When we set the date we didn't know it was Superbowl weekend.  Let me tell you Superbowl weekend in Vegas is HORRIBLE!

My mom, my sister, and I got stuck in traffic from the salon to the hotel.  I ended up having 15 minutes to get dressed, makeup done, and get back downstairs to meet the limo.  Not to mention my mom and sister needed to get dressed too.  I still have no idea to this day how we all got done in such a short time.

I also learned that day that Patrick, his brother, and my uncle all lied to me when they told me they told me they tried their tuxes on.  Had they actually tried them on they would have seen that they were given shiny, sparkly fire engine red stripper vests instead of the teal ones I picked out.  So they spent all morning going from tux shop trying to find one that had teal vests in their sizes.
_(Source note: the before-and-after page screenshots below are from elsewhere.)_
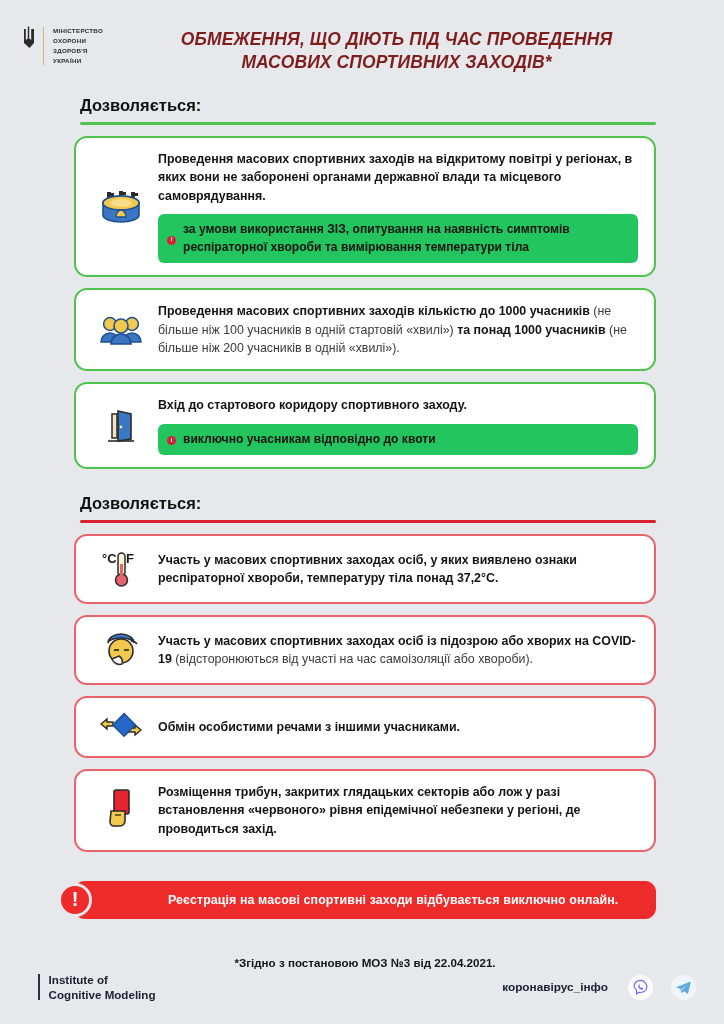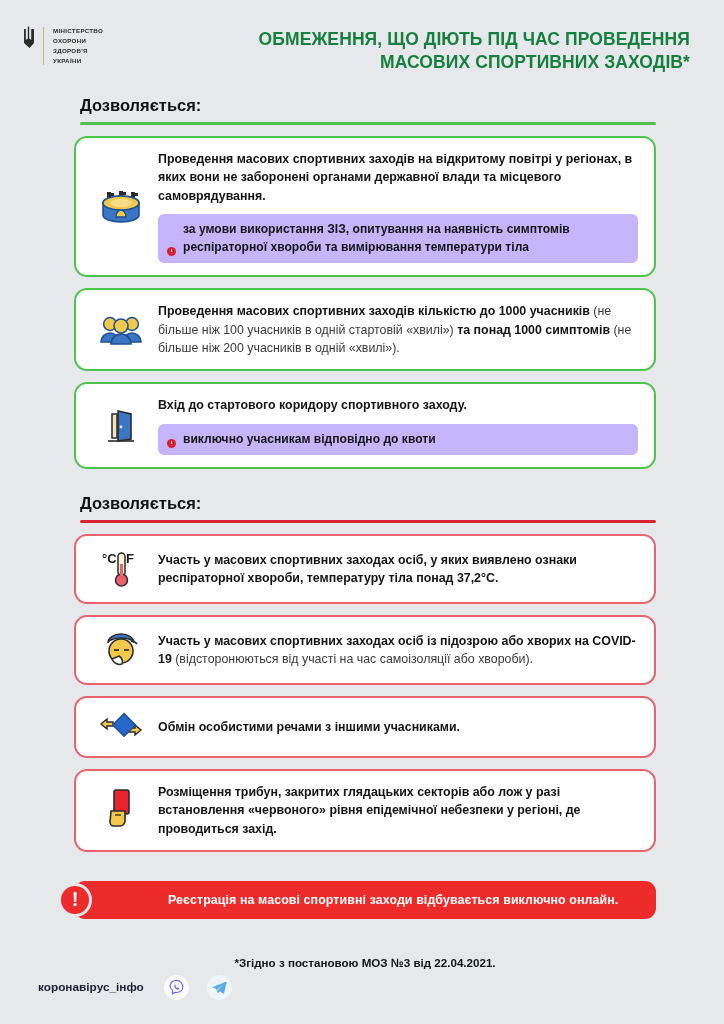"ОБМЕЖЕННЯ, ЩО ДІЮТЬ ПІД ЧАС" .header-title { color: #15803d -> #7f1d1d; font-style: none -> italic; text-align: right -> center }
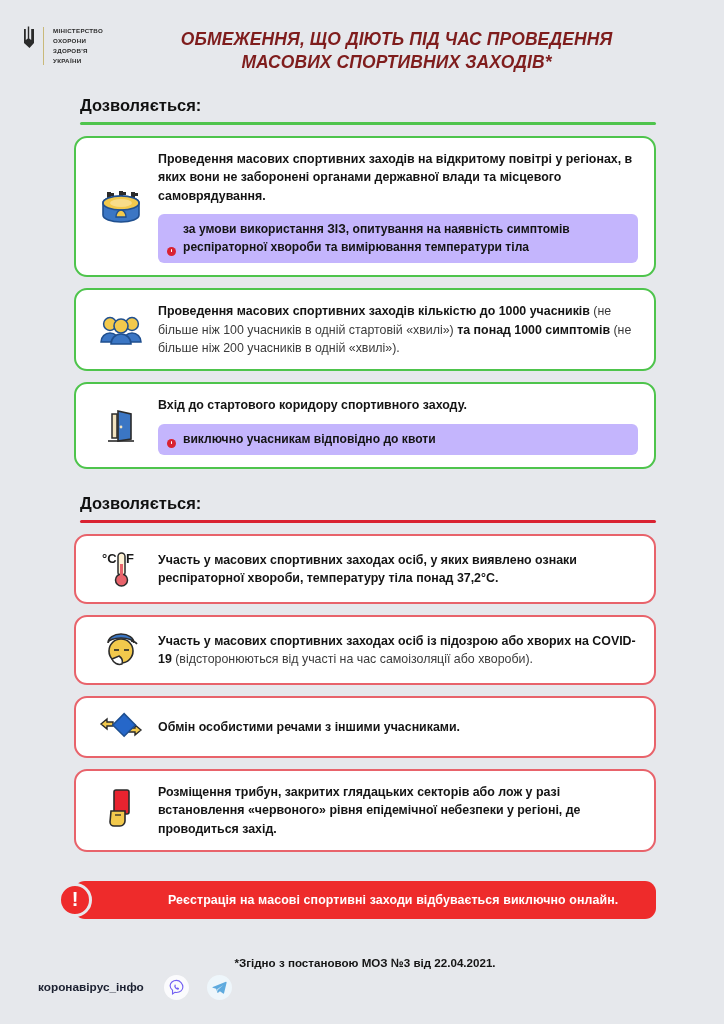"за умови використання ЗІЗ, опитування" .note { align-items: flex-end -> center; background: #c4b5fd -> #22c55e }
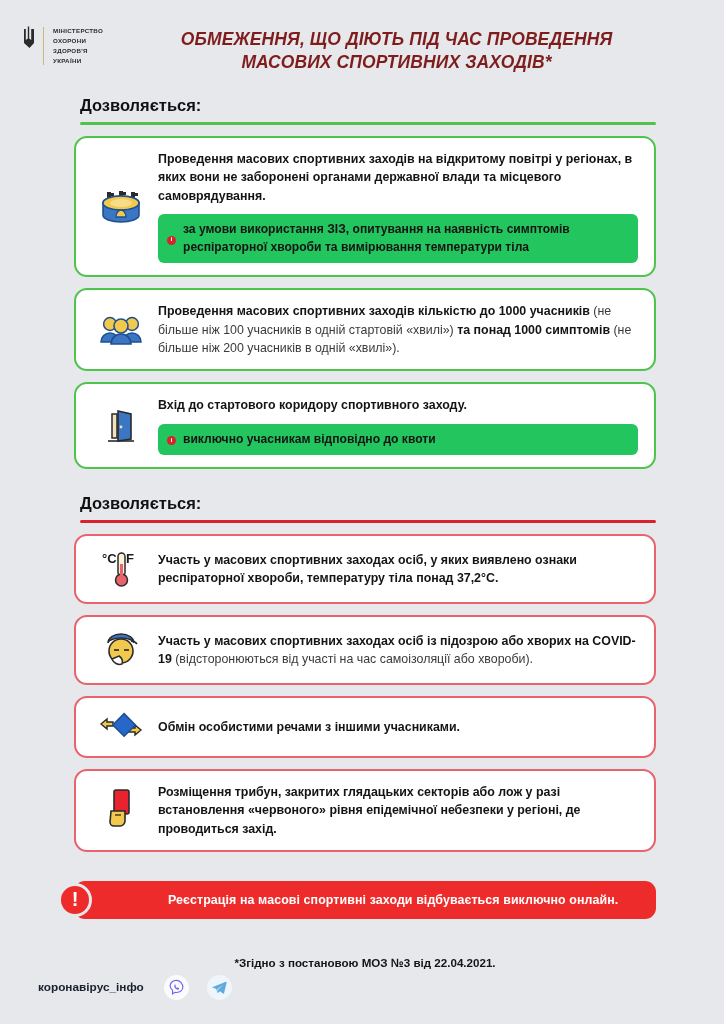"та понад 1000 симптомів" span { text: симптомів -> учасників }
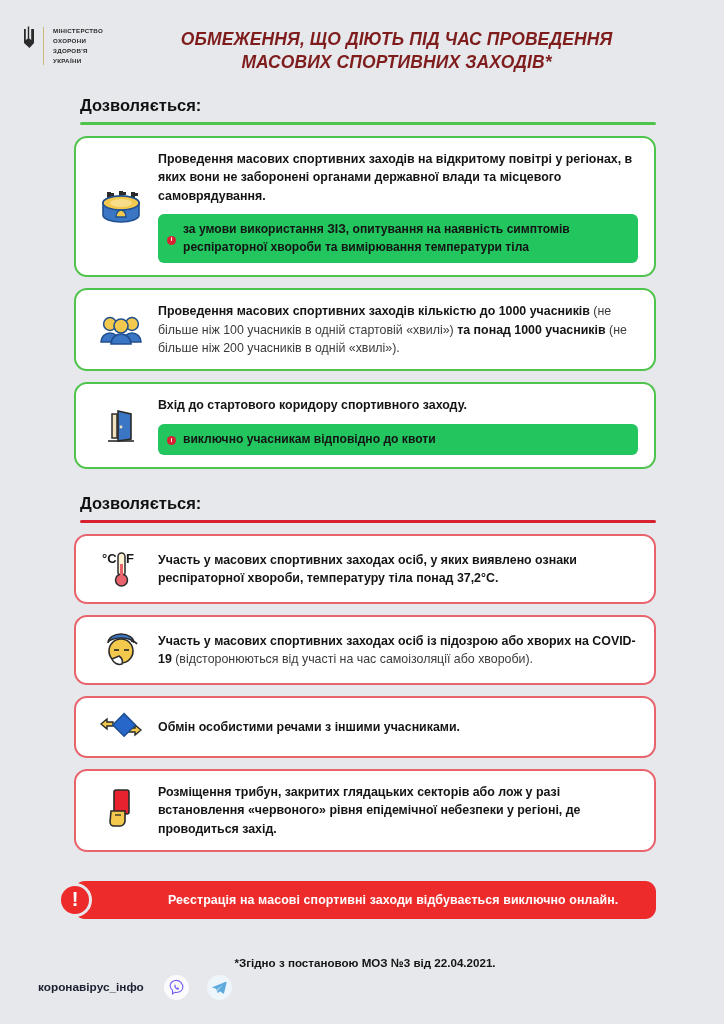"Institute of" div.icm { html: none -> <div> <div></div> <div> <div>Institute of</div> <div>Cognitive Modeling</div> </div> </div> }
Had he shown up in the red ones, like his brother suggested, I would have married him and then killed him.

Today my friends made sure I wasn't alone.  We went to lunch, a movie, and some shopping therapy.  But they all went home to their husbands, and I'm alone now.  Other than the sound of kids trying to kill each other in the background.

I know this day would have been hard no matter what, but its even harder knowing that this Saturday was supposed to be the day we renewed our vows.  I've been trying to focus on all that my kids have been doing the last couple of days so I won't focus on what I would have been doing now. 

I'll just be glad when this day is over.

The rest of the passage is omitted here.